Information shown section start

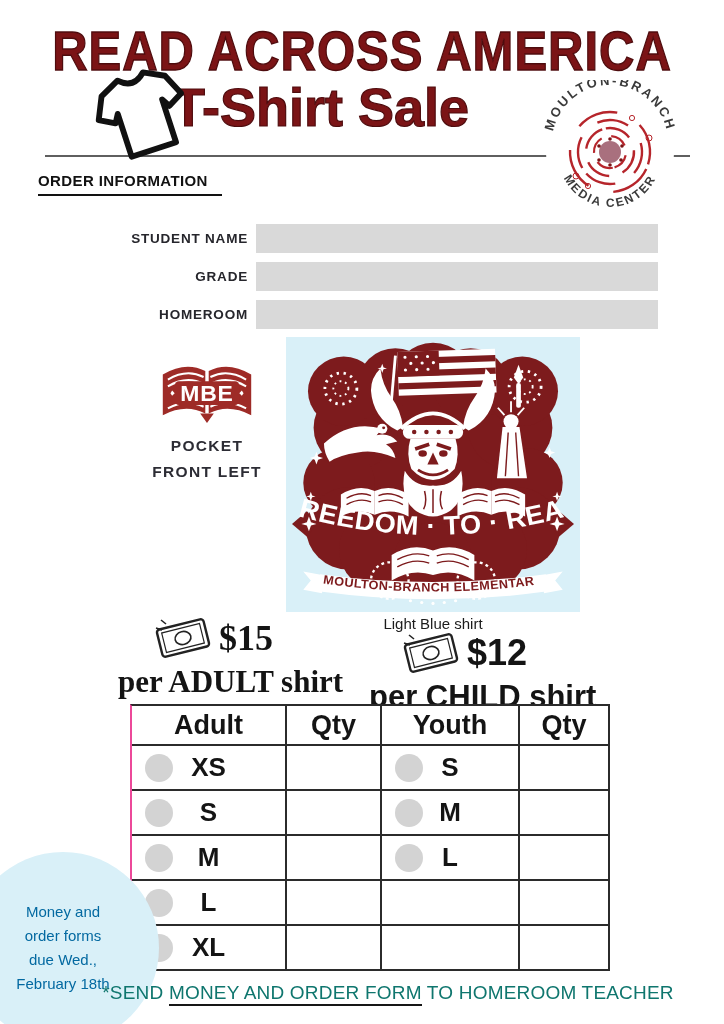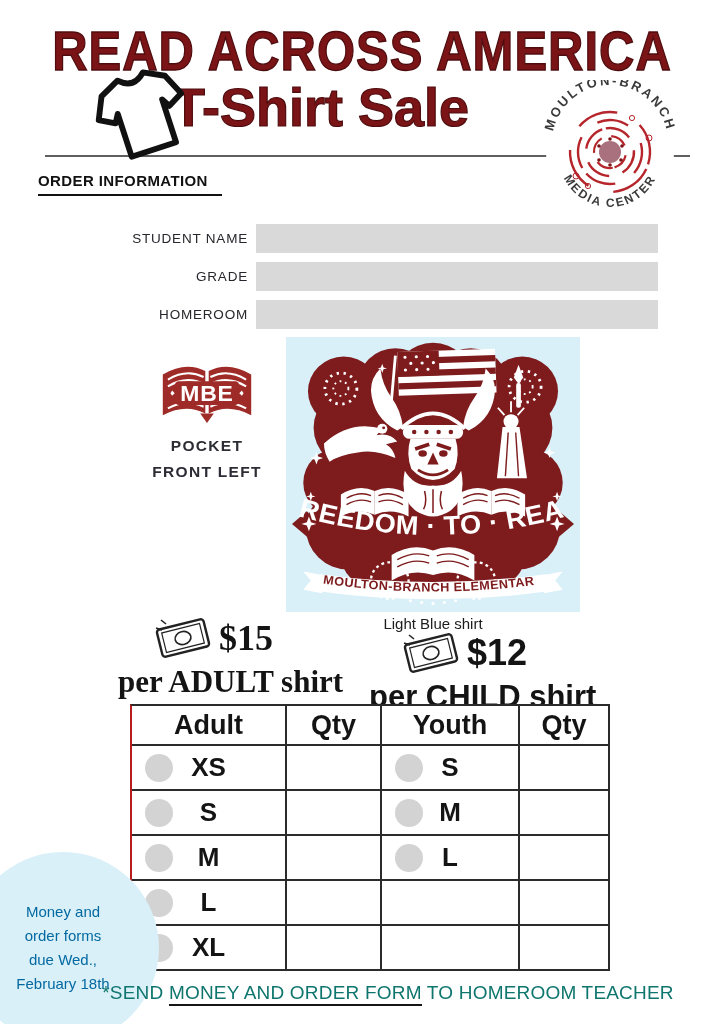--- a/index.html
+++ b/index.html
@@ -23,7 +23,7 @@
   .frow{left:0;width:724px;height:29px;}
   .frow1{top:224px;} .frow2{top:262px;} .frow3{top:300px;}
   .flabel{position:absolute;left:0;width:248px;text-align:right;line-height:29px;
-          font-size:13.5px;font-weight:normal;letter-spacing:0.8px;color:#26262c;}
+          font-size:13.5px;font-weight:bold;letter-spacing:0.8px;color:#26262c;}
   .fbar{position:absolute;left:256px;top:0;width:402px;height:29px;background:#d9d9d9;}
 
   

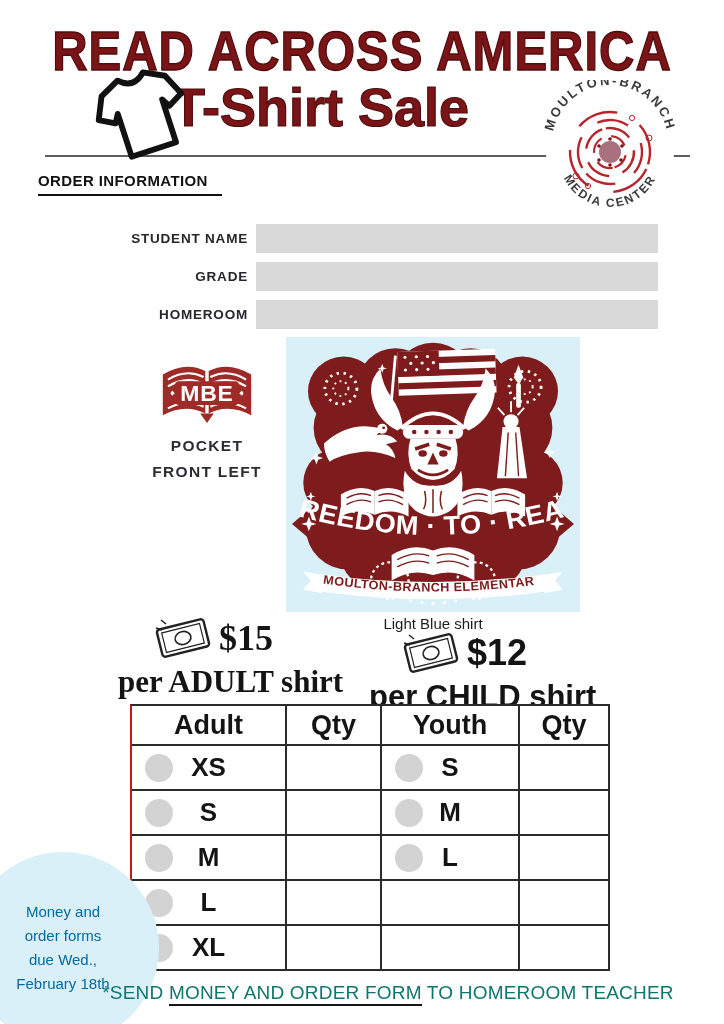--- a/index.html
+++ b/index.html
@@ -46,7 +46,7 @@
 
   
   .size-table{left:130px;top:704px;display:grid;grid-template-columns:155px 95px 138px 90px;
-              border-top:2px solid #2b2b2b;border-left:2px solid #b91c1c;background:#fff;}
+              border-top:2px solid #2b2b2b;border-left:2px solid #ec4899;background:#fff;}
   .cell{border-right:2px solid #2b2b2b;border-bottom:2px solid #2b2b2b;position:relative;
         display:flex;align-items:center;justify-content:center;box-sizing:border-box;}
   .th{height:40px;font-size:27px;font-weight:bold;color:#141414;}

Information shown section end

Scan the data above, find each line with "absolute", and copy it.

   .flabel{position:absolute;left:0;width:248px;text-align:right;line-height:29px;
   .fbar{position:absolute;left:256px;top:0;width:402px;height:29px;background:#d9d9d9;}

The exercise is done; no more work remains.